The Kognic platform supports uploading pre-annotations in the OpenLabel format using the kognic-openlabel package
Creating pre-annotations using the kognic-io client
There are 3 steps that are needed in order to create pre-annotations in the Kognic platform.
- Create a scene by uploading all the needed data
- Upload an OpenLabel annotation as a pre-annotation
- Create an input from the scene
Note that these steps can be performed in one call with the create_inputs function,
see Creating Multiple Inputs With One Call
1. Creating a scene
Start by creating a scene
from kognic.io.client import KognicIOClient
client = KognicIOClient()
# Create Scene but not input since we don't provide project or batch
scene_response = client.lidars_and_cameras_sequence.create(
lidars_and_cameras_seq,
annotation_types=annotation_types,
dryrun=dryrun
)
Note that you now have to wait for the scene to be created before you can proceed to the next step.
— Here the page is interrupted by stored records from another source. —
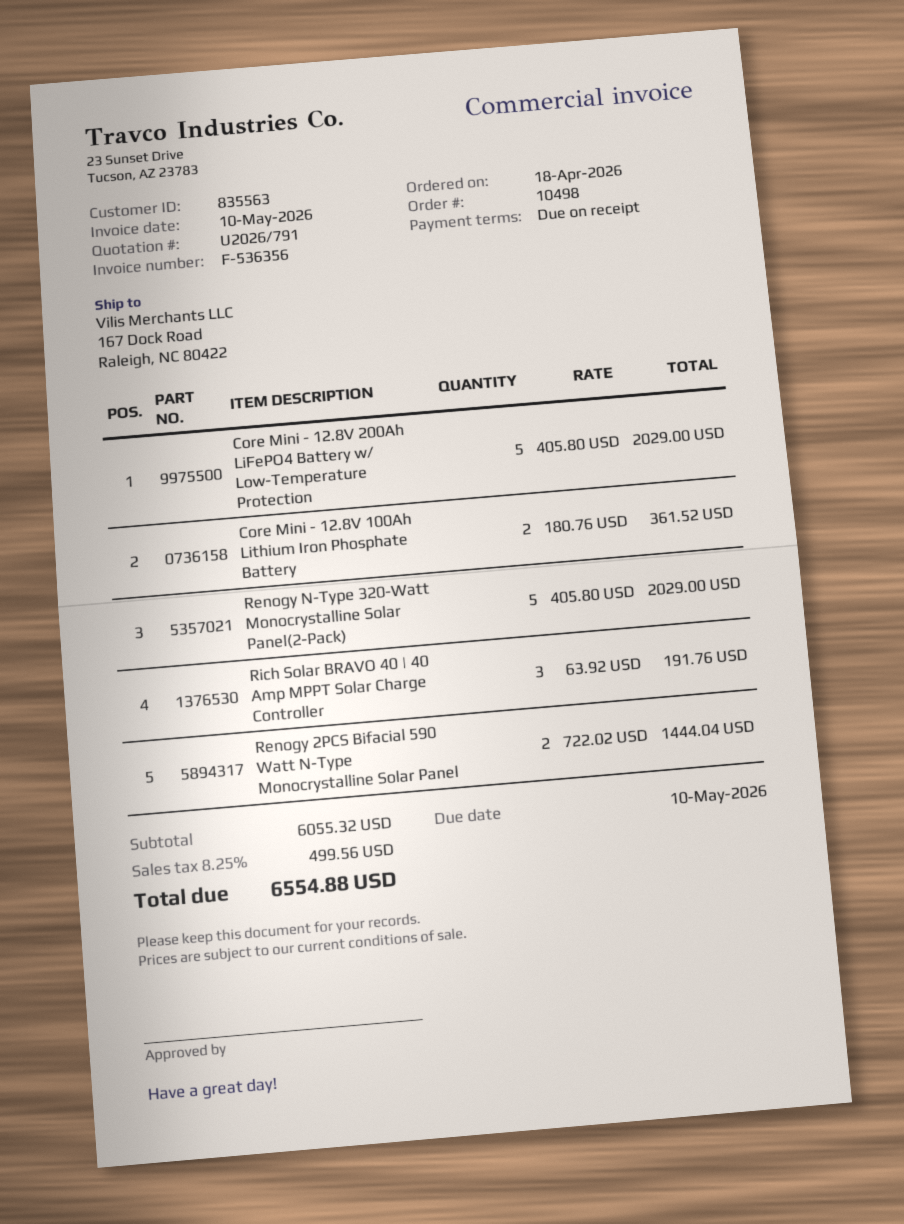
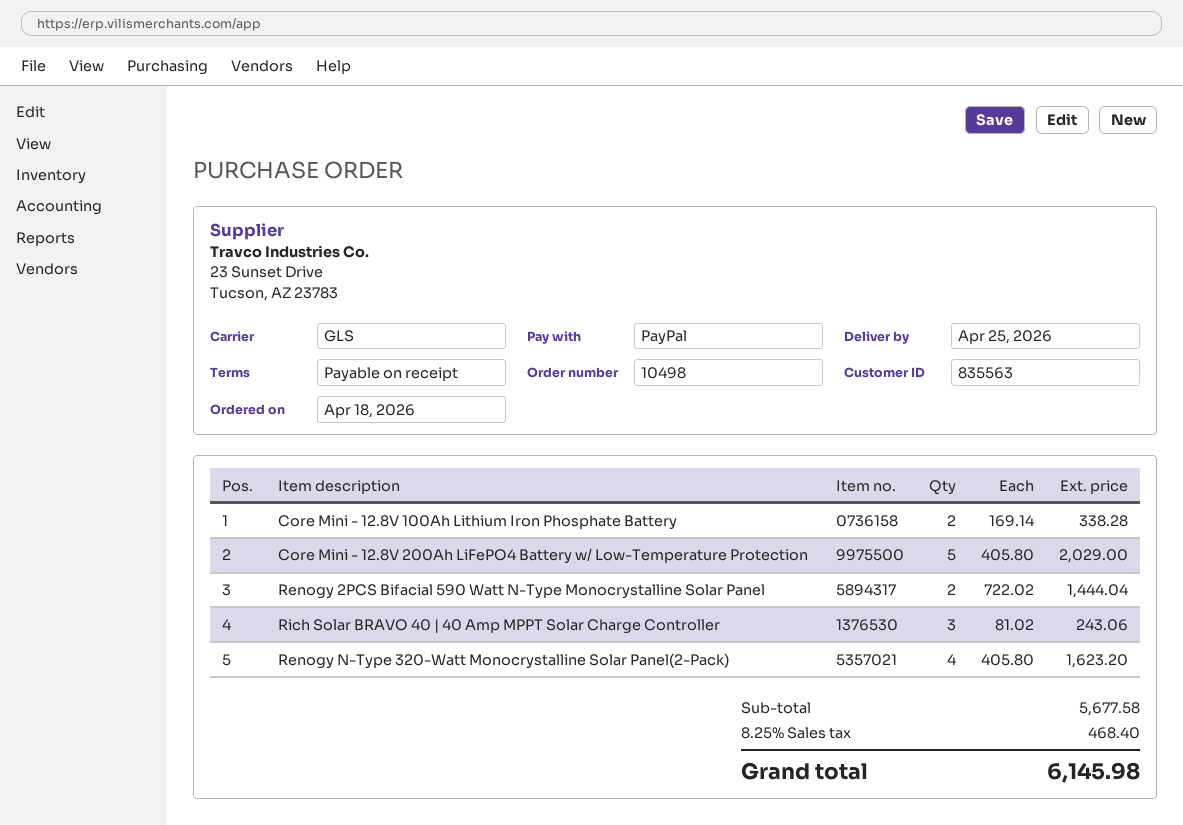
Core Mini - 12.8V 100Ah Lithium Iron Phosphate Battery: 2 x 180.76 = 361.52 -> 2 x 169.14 = 338.28
Renogy N-Type 320-Watt Monocrystalline Solar Panel(2-Pack): 5 x 405.80 = 2029.00 -> 4 x 405.80 = 1623.20
Rich Solar BRAVO 40 | 40 Amp MPPT Solar Charge Controller: 3 x 63.92 = 191.76 -> 3 x 81.02 = 243.06
subtotal: 6055.32 -> 5677.58
tax: 8.25% = 499.56 -> 8.25% = 468.40
total: 6554.88 -> 6145.98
More information this can be found Waiting for Scene Creation.
2. Uploading an OpenLabel annotation
The pre-annotation can be uploaded to the Kognic platform once the scene has been created successfully.
Load your OpenLabel annotation according to the documentation in kognic-openlabel and upload it to the Kognic platform as such:
client.pre_annotation.create(
scene_uuid=scene_response.scene_uuid, # from step 1
pre_annotation=OpenLabelAnnotation(...),
dryrun=dryrun
)
3. Create the input
When the scene and pre-annotation have been successfully created, the input can be created. This will add it to the latest open batch in a project, or the specific batch that's specified, and be ready for annotation with the pre-annotation present.
client.lidars_and_cameras_sequence.create_from_scene(
scene_uuid=scene_response.scene_uuid, # from step 1
annotation_types=annotation_types,
project=project,
dryrun=dryrun
)
OpenLabel support
Pre-annotations use the OpenLabel format/schema but not all OpenLabel features are supported in pre-annotations.
Unsupported pre-annotation features
These features or combinations of features are not currently supported, or only have partial support.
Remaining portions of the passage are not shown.